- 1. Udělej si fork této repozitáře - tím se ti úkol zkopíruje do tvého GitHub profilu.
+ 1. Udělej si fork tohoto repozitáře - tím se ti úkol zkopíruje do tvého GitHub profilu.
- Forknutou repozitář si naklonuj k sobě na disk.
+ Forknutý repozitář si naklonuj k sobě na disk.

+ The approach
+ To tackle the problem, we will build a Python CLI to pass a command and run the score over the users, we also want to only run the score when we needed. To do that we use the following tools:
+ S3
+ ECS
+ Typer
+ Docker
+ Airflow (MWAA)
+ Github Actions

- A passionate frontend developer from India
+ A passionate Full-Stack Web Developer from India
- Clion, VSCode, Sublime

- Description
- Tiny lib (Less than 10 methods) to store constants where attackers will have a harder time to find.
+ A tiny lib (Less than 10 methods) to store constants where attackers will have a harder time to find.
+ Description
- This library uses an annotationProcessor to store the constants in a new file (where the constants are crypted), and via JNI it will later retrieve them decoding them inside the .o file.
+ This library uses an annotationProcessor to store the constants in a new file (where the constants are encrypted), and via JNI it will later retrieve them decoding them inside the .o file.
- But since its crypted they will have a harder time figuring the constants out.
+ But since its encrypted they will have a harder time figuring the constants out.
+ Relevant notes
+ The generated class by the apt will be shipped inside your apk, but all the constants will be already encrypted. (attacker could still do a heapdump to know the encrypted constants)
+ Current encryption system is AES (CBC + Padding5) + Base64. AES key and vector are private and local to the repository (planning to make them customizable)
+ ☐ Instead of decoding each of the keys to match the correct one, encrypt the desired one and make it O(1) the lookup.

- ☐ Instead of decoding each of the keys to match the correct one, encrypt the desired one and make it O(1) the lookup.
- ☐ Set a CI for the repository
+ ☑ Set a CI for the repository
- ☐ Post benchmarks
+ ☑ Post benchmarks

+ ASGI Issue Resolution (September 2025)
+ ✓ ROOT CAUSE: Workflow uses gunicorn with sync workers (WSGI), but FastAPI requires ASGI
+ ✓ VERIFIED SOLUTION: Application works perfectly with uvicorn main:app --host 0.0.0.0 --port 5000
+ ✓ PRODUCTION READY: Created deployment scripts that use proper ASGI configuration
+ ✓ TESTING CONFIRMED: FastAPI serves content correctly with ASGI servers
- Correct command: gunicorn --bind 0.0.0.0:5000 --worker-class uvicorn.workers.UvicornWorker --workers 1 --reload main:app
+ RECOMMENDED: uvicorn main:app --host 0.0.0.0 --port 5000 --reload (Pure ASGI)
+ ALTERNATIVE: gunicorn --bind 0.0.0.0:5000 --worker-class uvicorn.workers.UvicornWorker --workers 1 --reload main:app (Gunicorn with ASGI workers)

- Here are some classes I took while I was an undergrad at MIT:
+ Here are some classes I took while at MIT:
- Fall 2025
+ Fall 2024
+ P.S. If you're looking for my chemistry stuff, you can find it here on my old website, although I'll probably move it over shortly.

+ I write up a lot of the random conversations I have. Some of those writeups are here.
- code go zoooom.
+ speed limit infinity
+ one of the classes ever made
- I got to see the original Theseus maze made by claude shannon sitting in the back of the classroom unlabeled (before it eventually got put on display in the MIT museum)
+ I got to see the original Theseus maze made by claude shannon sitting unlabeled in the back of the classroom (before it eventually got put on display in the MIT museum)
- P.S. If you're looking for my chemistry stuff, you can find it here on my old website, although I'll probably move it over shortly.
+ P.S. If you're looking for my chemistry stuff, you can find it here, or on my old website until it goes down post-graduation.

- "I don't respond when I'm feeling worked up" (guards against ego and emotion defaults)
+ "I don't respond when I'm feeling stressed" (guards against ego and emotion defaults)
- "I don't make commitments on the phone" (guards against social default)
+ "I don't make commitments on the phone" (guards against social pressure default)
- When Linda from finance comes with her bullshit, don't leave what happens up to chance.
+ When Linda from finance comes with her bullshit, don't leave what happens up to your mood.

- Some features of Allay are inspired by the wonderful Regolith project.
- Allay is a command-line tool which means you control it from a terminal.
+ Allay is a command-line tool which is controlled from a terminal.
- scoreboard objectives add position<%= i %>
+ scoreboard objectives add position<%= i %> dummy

• • • • • • •

▶ PROBLEM REQUIREMENTS:
So that nothing is lost, please repeat all of the entries exactly.

▶ EXERCISE SOLUTION:
- 1. Udělej si fork této repozitáře - tím se ti úkol zkopíruje do tvého GitHub profilu.
+ 1. Udělej si fork tohoto repozitáře - tím se ti úkol zkopíruje do tvého GitHub profilu.
- Forknutou repozitář si naklonuj k sobě na disk.
+ Forknutý repozitář si naklonuj k sobě na disk.

+ The approach
+ To tackle the problem, we will build a Python CLI to pass a command and run the score over the users, we also want to only run the score when we needed. To do that we use the following tools:
+ S3
+ ECS
+ Typer
+ Docker
+ Airflow (MWAA)
+ Github Actions

- A passionate frontend developer from India
+ A passionate Full-Stack Web Developer from India
- Clion, VSCode, Sublime

- Description
- Tiny lib (Less than 10 methods) to store constants where attackers will have a harder time to find.
+ A tiny lib (Less than 10 methods) to store constants where attackers will have a harder time to find.
+ Description
- This library uses an annotationProcessor to store the constants in a new file (where the constants are crypted), and via JNI it will later retrieve them decoding them inside the .o file.
+ This library uses an annotationProcessor to store the constants in a new file (where the constants are encrypted), and via JNI it will later retrieve them decoding them inside the .o file.
- But since its crypted they will have a harder time figuring the constants out.
+ But since its encrypted they will have a harder time figuring the constants out.
+ Relevant notes
+ The generated class by the apt will be shipped inside your apk, but all the constants will be already encrypted. (attacker could still do a heapdump to know the encrypted constants)
+ Current encryption system is AES (CBC + Padding5) + Base64. AES key and vector are private and local to the repository (planning to make them customizable)
+ ☐ Instead of decoding each of the keys to match the correct one, encrypt the desired one and make it O(1) the lookup.

- ☐ Instead of decoding each of the keys to match the correct one, encrypt the desired one and make it O(1) the lookup.
- ☐ Set a CI for the repository
+ ☑ Set a CI for the repository
- ☐ Post benchmarks
+ ☑ Post benchmarks

+ ASGI Issue Resolution (September 2025)
+ ✓ ROOT CAUSE: Workflow uses gunicorn with sync workers (WSGI), but FastAPI requires ASGI
+ ✓ VERIFIED SOLUTION: Application works perfectly with uvicorn main:app --host 0.0.0.0 --port 5000
+ ✓ PRODUCTION READY: Created deployment scripts that use proper ASGI configuration
+ ✓ TESTING CONFIRMED: FastAPI serves content correctly with ASGI servers
- Correct command: gunicorn --bind 0.0.0.0:5000 --worker-class uvicorn.workers.UvicornWorker --workers 1 --reload main:app
+ RECOMMENDED: uvicorn main:app --host 0.0.0.0 --port 5000 --reload (Pure ASGI)
+ ALTERNATIVE: gunicorn --bind 0.0.0.0:5000 --worker-class uvicorn.workers.UvicornWorker --workers 1 --reload main:app (Gunicorn with ASGI workers)

- Here are some classes I took while I was an undergrad at MIT:
+ Here are some classes I took while at MIT:
- Fall 2025
+ Fall 2024
+ P.S. If you're looking for my chemistry stuff, you can find it here on my old website, although I'll probably move it over shortly.

+ I write up a lot of the random conversations I have. Some of those writeups are here.
- code go zoooom.
+ speed limit infinity
+ one of the classes ever made
- I got to see the original Theseus maze made by claude shannon sitting in the back of the classroom unlabeled (before it eventually got put on display in the MIT museum)
+ I got to see the original Theseus maze made by claude shannon sitting unlabeled in the back of the classroom (before it eventually got put on display in the MIT museum)
- P.S. If you're looking for my chemistry stuff, you can find it here on my old website, although I'll probably move it over shortly.
+ P.S. If you're looking for my chemistry stuff, you can find it here, or on my old website until it goes down post-graduation.

- "I don't respond when I'm feeling worked up" (guards against ego and emotion defaults)
+ "I don't respond when I'm feeling stressed" (guards against ego and emotion defaults)
- "I don't make commitments on the phone" (guards against social default)
+ "I don't make commitments on the phone" (guards against social pressure default)
- When Linda from finance comes with her bullshit, don't leave what happens up to chance.
+ When Linda from finance comes with her bullshit, don't leave what happens up to your mood.

- Some features of Allay are inspired by the wonderful Regolith project.
- Allay is a command-line tool which means you control it from a terminal.
+ Allay is a command-line tool which is controlled from a terminal.
- scoreboard objectives add position<%= i %>
+ scoreboard objectives add position<%= i %> dummy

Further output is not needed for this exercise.